Building settlement created conditions where floors were out of level by nearly 1 foot in many locations. To further complicate matters, former construction of an adjacent hotel modified one of the building’s structural footings, causing it to slowly sink toward the hotel.

The team utilized cutting-edge technology to assess existing conditions. “One of the most compelling aspects of this project is how high-tech can sup- port the restoration of a historic building,” says Shea Trahan, associate at Trapolin-Peer Architects. “With the buildings’ differential settlement, there were entire floors we couldn’t walk on. Three-dimensional scanning gave us a level of detail we couldn’t have gathered in field measuring.”

The 3D scans also revealed the walls were out of plumb, which complicated the placement of new steel beams at elevator shafts. When the team removed plaster, it also discovered the load-bearing masonry walls were structurally failing.

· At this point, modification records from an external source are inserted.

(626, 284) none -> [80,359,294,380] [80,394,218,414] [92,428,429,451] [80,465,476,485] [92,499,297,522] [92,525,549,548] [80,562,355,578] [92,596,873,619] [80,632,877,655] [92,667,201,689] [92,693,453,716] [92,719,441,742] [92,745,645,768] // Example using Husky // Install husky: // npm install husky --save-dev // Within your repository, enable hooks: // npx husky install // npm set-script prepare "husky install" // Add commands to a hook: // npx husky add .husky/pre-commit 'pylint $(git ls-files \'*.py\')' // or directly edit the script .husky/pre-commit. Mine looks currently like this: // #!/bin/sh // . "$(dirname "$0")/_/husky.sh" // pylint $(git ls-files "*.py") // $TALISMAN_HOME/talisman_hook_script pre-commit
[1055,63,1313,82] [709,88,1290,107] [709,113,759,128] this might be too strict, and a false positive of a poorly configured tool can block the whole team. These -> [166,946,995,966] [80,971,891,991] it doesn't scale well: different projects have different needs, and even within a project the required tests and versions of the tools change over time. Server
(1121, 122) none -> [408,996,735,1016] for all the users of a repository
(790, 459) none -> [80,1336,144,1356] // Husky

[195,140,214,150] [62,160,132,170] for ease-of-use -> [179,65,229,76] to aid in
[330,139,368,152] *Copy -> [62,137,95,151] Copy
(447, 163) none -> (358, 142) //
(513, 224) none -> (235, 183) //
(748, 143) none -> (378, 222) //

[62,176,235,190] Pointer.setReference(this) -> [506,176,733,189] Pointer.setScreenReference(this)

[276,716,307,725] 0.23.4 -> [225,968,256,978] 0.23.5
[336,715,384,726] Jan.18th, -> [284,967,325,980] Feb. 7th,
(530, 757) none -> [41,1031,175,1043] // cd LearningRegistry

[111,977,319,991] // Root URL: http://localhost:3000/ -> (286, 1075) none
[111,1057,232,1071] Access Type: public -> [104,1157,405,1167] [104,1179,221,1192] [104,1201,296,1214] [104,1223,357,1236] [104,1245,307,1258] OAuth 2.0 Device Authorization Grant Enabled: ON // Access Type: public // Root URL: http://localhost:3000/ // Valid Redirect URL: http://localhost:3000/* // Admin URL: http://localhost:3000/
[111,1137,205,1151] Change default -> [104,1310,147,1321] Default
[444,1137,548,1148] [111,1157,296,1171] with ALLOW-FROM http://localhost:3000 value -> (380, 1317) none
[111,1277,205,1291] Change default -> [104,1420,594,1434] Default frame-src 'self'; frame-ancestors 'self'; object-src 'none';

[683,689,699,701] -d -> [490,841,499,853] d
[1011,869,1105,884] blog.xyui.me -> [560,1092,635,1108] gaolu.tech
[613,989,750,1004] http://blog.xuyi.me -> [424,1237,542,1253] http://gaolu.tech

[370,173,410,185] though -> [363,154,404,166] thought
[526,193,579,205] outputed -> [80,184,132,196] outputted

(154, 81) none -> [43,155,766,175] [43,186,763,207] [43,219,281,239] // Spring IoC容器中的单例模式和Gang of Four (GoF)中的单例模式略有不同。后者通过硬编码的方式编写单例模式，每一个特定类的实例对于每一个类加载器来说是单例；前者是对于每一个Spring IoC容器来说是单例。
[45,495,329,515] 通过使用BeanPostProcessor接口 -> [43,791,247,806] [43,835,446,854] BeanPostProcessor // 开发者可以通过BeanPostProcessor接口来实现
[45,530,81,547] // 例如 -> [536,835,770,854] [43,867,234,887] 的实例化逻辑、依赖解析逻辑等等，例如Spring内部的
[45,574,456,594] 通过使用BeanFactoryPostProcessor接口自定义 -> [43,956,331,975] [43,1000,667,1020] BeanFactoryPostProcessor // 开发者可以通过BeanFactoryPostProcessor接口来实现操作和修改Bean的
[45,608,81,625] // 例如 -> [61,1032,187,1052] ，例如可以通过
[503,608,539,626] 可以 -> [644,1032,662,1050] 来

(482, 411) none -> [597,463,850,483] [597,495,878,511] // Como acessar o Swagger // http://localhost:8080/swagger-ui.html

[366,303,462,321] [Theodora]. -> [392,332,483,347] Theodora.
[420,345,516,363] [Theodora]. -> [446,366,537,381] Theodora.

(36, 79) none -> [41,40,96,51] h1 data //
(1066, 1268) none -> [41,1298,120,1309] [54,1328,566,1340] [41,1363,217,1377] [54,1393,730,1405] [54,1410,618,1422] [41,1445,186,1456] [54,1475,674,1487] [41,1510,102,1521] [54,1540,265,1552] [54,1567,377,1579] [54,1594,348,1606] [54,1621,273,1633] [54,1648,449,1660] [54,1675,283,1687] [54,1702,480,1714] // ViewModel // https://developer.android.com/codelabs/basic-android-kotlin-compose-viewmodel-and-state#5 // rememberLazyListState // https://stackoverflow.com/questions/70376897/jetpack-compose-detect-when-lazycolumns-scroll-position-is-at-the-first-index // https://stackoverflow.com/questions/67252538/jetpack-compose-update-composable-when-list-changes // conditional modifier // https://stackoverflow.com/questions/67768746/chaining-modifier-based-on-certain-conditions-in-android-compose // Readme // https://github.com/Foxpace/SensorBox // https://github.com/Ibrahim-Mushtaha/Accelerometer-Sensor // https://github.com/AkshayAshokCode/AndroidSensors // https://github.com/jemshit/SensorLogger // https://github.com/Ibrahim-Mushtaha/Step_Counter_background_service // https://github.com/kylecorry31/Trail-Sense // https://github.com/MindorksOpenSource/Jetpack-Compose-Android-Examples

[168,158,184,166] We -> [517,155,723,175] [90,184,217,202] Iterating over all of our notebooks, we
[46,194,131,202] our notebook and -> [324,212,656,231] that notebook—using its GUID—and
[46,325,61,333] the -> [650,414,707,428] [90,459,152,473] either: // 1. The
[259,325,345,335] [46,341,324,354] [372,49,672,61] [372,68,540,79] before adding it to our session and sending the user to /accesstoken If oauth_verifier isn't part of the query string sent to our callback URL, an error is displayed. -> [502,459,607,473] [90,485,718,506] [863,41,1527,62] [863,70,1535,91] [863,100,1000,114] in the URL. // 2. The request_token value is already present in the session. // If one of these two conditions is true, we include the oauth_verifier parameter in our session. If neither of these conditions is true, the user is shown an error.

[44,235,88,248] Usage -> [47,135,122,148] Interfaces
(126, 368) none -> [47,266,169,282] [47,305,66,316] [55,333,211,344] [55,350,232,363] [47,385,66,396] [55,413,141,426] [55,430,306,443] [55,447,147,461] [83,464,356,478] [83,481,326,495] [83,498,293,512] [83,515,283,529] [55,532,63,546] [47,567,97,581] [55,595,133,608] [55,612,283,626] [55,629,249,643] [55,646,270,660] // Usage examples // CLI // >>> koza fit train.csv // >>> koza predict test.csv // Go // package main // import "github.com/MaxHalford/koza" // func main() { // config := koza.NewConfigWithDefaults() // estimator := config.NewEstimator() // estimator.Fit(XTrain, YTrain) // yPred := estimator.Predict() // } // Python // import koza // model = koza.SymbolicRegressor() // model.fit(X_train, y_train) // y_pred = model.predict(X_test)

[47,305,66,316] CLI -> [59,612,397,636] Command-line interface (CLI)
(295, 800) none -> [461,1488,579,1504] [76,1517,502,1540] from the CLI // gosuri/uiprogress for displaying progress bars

While the contractor performed low-pressure mortar injection to refortify the masonry walls and structurally reinforced some of the buildings’ wood structures, designers turned to virtual reality (VR) to coordinate the complex mechanical systems for the distillery. The architects and mechanical fabricator examined layers of pipes in meticulous detail for aesthetics and functionality in the VR environment. Then, they created an extremely fine-tuned model that virtually showed the distillers where their valves would be, the length of the piping run, the water’s entry point, etc. This allowed the distillers to point out where they would need more clearance or different pipe locations.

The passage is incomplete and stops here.